I have in previous emails mentioned other public servants of Christ
that are mentioned in scripture. We are nowhere told that the lists
given is intended to be exhaustive, nor are the various lists
consistent, nor unchanging. We do read of deacons, which were not
the same as pastors, but were specifically mentioned in 1 Timothy. I
have also mentioned evangelists as part of the list in Ephesians 4.
We are not told in scripture that evangelist was a form of pastor. I
have mentioned that St. Paul was not called to baptize (1 Corinthians
1). Though he did baptize a few people, as he mentions, this does
not undo what Paul wrote (that he was not called to baptize). Any
one of these should be sufficient, but just as the early church had
freedom to select seven to serve the church, and these seven were not
pastors (though descriptions of their service included ministry of
the Word, and this may have been part of their call), the church has
freedom to call people into various forms of public ministry; even
those that had not previously existed. This doesn’t make their
service into public ministry any less divinely instituted, just
because scripture doesn’t provide all of the details and specify all
of the forms that public ministry may take.

As I see it, the reasoning is as follows.
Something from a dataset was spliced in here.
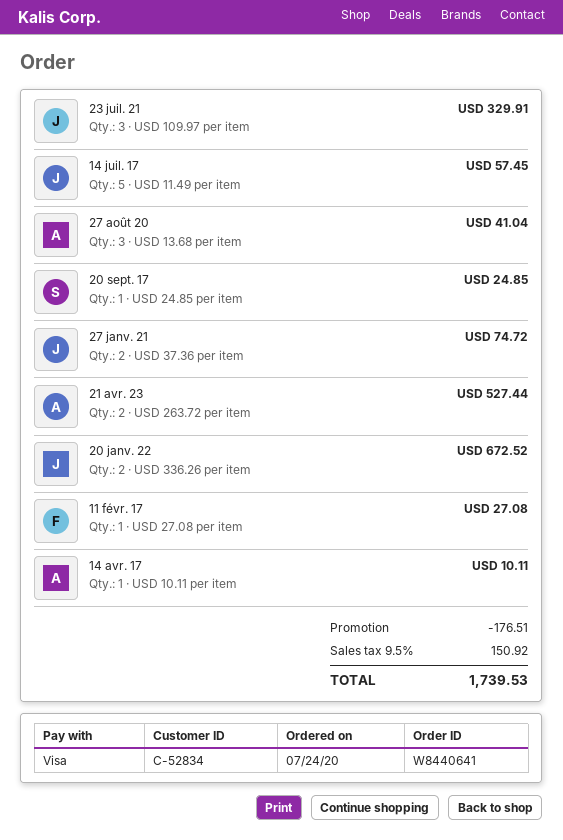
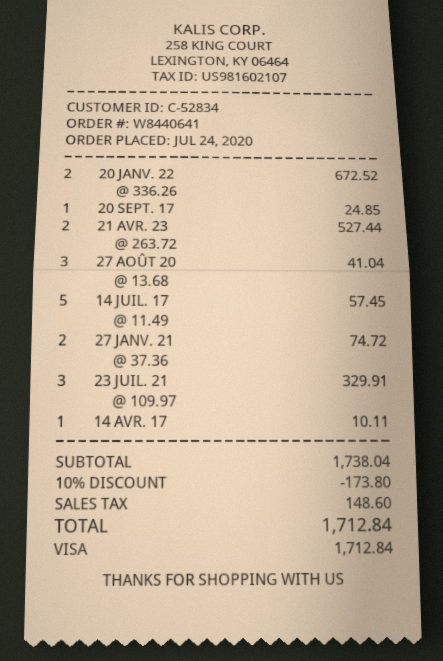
11 févr. 17: 1 x 27.08 = 27.08 -> none
discount: 176.51 -> 173.80
tax: 150.92 -> 148.60
total: 1739.53 -> 1712.84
First, he claims that any one of the following points is sufficient proof for his argument:

  1. The Bible mentions titles of public servants other than the title “pastor.” The Bible is silent about whether lists of such titles is exhaustive.

  2. Deacons are mentioned in 1 Timothy, and are shown to be distinct from pastors.

  3. Evangelists are mentioned in Ephesians 4:11, and scripture does not say that Evangelist = Pastor.

  4. St. Paul in 1 Cor. 1 says he was not called (sent) to baptize.

In addition to those “proofs,” the following argument is offered.

The early church had freedom to select 7 to serve the church (Acts 6)
The 7 were not pastors.
Ministry of the Word may have been part of their call.
The church has freedom to call people into various forms of public ministry; even those that had not previously existed.

Finally, the following claim is asserted (in my words):

Though scripture doesn’t provide all the details and specify all the forms that public ministry may take, this does not mean that the service of offices created by the church is any less divinely instituted.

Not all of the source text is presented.